Source: The Hitavada      Date: 29 Apr 2018 08:47:58

AFTER years of tensions that had reached a dangerous pitch, the Korean Peninsula was witness to a new era of rapprochement when, on a historic Friday, North Korean leader Mr. Kim Jong-Un and South Korean President Mr. Moon Jae-in pledged for a permanent peace treaty and complete denuclearisation by signing the Panmunjom Declaration. The historic summit has symbolically launched an era of reconciliation, peace and prosperity between the two neighbours which have been technically engaged in a war since 1950. 

The historic handshake between the two Korean leaders has welled up an air of hope and optimism, hailed by world leaders, who were kept on tenterhooks by Mr. Jong-un for a considerably long tension-filled period with his penchant for firing ballistic missiles at will. With one hand on the Nuke button, North Korea kept playing the enfant terrible in the contemporary world where peace talks were taking precedence over punitive and retaliatory actions even against stubborn opponents. Mr. Jong-un even succeeded in raising the hackles of the United States, triggering a war (of tweets!) with US President Mr. Donald Trump.

As the two Korean leaders sought a detente, Mr. Trump was implicit in claiming the credit for “ending the Korean War”. Though the US President kept the pressure on North Korea demanding Pyongyang to give up its nuclear arsenal, he cannot take the entire credit of the thaw between the two Koreas. The Chinese leadership, under President Xi Jinping, too, has played a good part in initiating the Panmunjom Summit. The peace talks were an output of realisation of self-interest by the two Koreas as well as Chinese and Korean togetherness.

A start has been made but the there is still a long road to travel before North Korea fulfills its promise of complete denuclearisation. International analysts have cautioned the world leaders not to take the pledge on its face value. Similar promises were made earlier too by North Korea but much remains to be done to resolve the issue of its atomic arsenal. A clear picture of intent will emerge when Mr. Kim Jong-un holds talks with Mr. Trump by the end of May. However, there are a lots of positives to be derived from the Korean summit. A start has been made and by setting a number of achievable, short-term goals like carrying out disarmament in a phased manner and cease all hostilities between the two nations, Mr. Jong-un and Mr. Moon have ensured momentum to drive forward the peace process.

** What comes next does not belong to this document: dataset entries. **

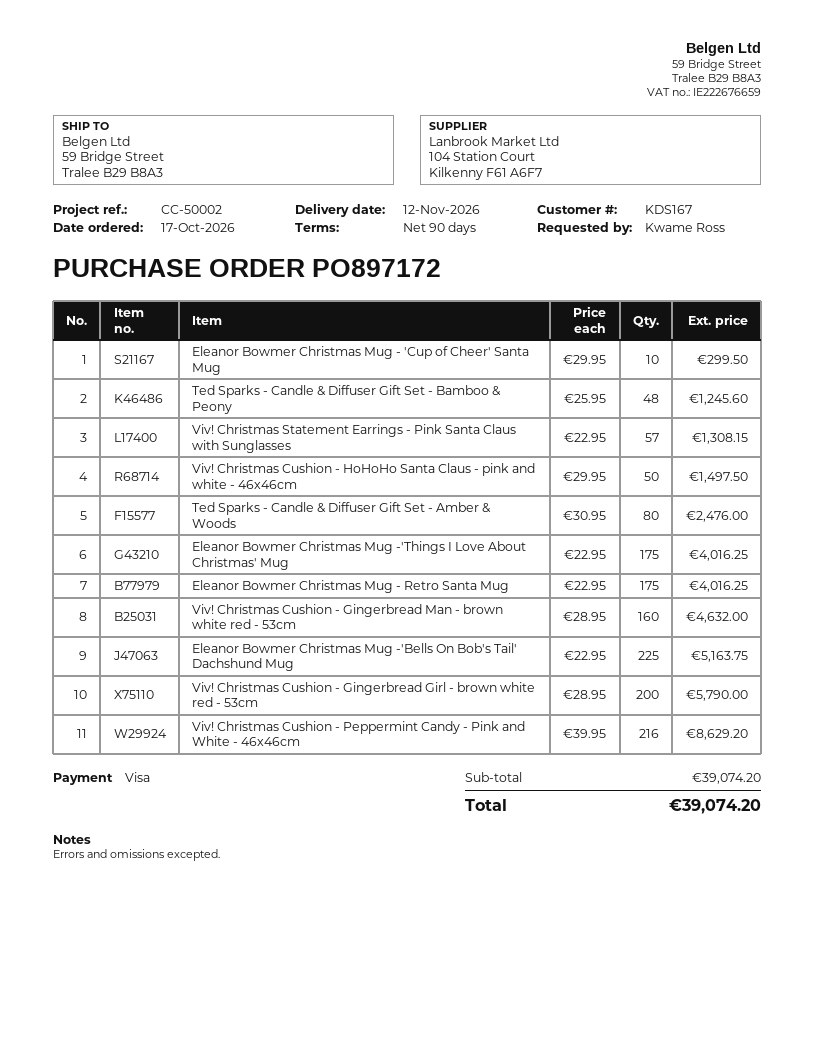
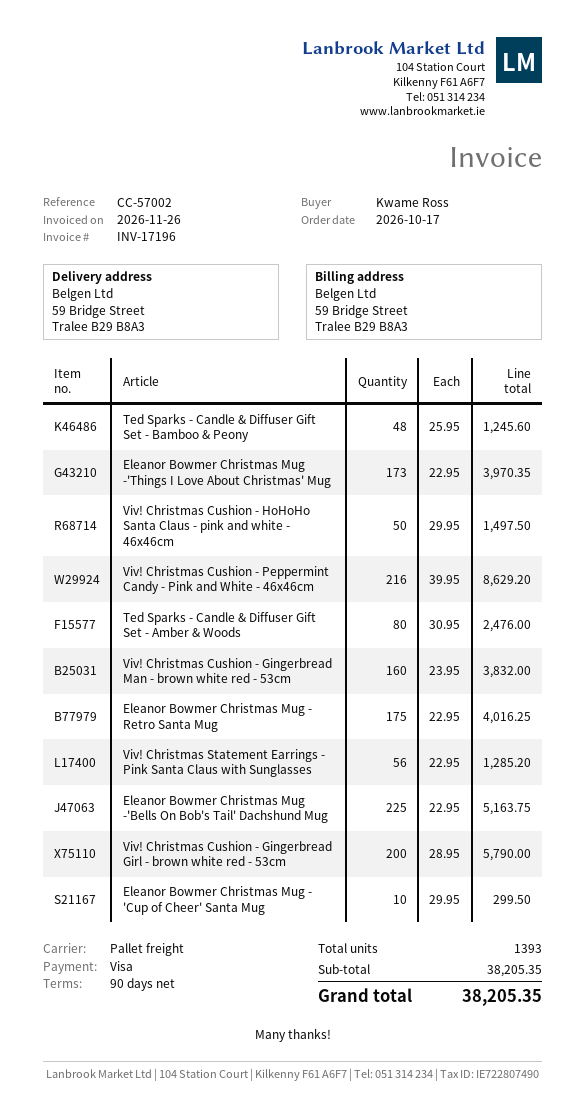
reference: CC-50002 -> CC-57002
Viv! Christmas Statement Earrings - Pink Santa Claus with Sunglasses: 57 x 22.95 = 1308.15 -> 56 x 22.95 = 1285.20
Eleanor Bowmer Christmas Mug -'Things I Love About Christmas' Mug: 175 x 22.95 = 4016.25 -> 173 x 22.95 = 3970.35
Viv! Christmas Cushion - Gingerbread Man - brown white red - 53cm: 160 x 28.95 = 4632.00 -> 160 x 23.95 = 3832.00
subtotal: 39074.20 -> 38205.35
total: 39074.20 -> 38205.35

Even as the two Koreas meet and try to thrash out their differences they have authentically ended the Korean War. What may prevail is only a few mutual anxieties, a product of mistrust which ruled their relations for last 66 years.
After these developments, the global diplomatic focus now will be on Asia in the next few years. Here, India has a very important role to play in all this process as it has also taken its own initiatives. Prime Minister Mr. Narendra Modi’s informal talks with Chinese President Mr. Xi Jinping also focus on working together for peace and harmony. It is now the fundamental duty of collective Asian leadership of various nations to ensure that Asia does not become a hotbed of international conflict but a cool place where conflicts are resolved. Two historical summits have floated a new hope -- of peace and togetherness.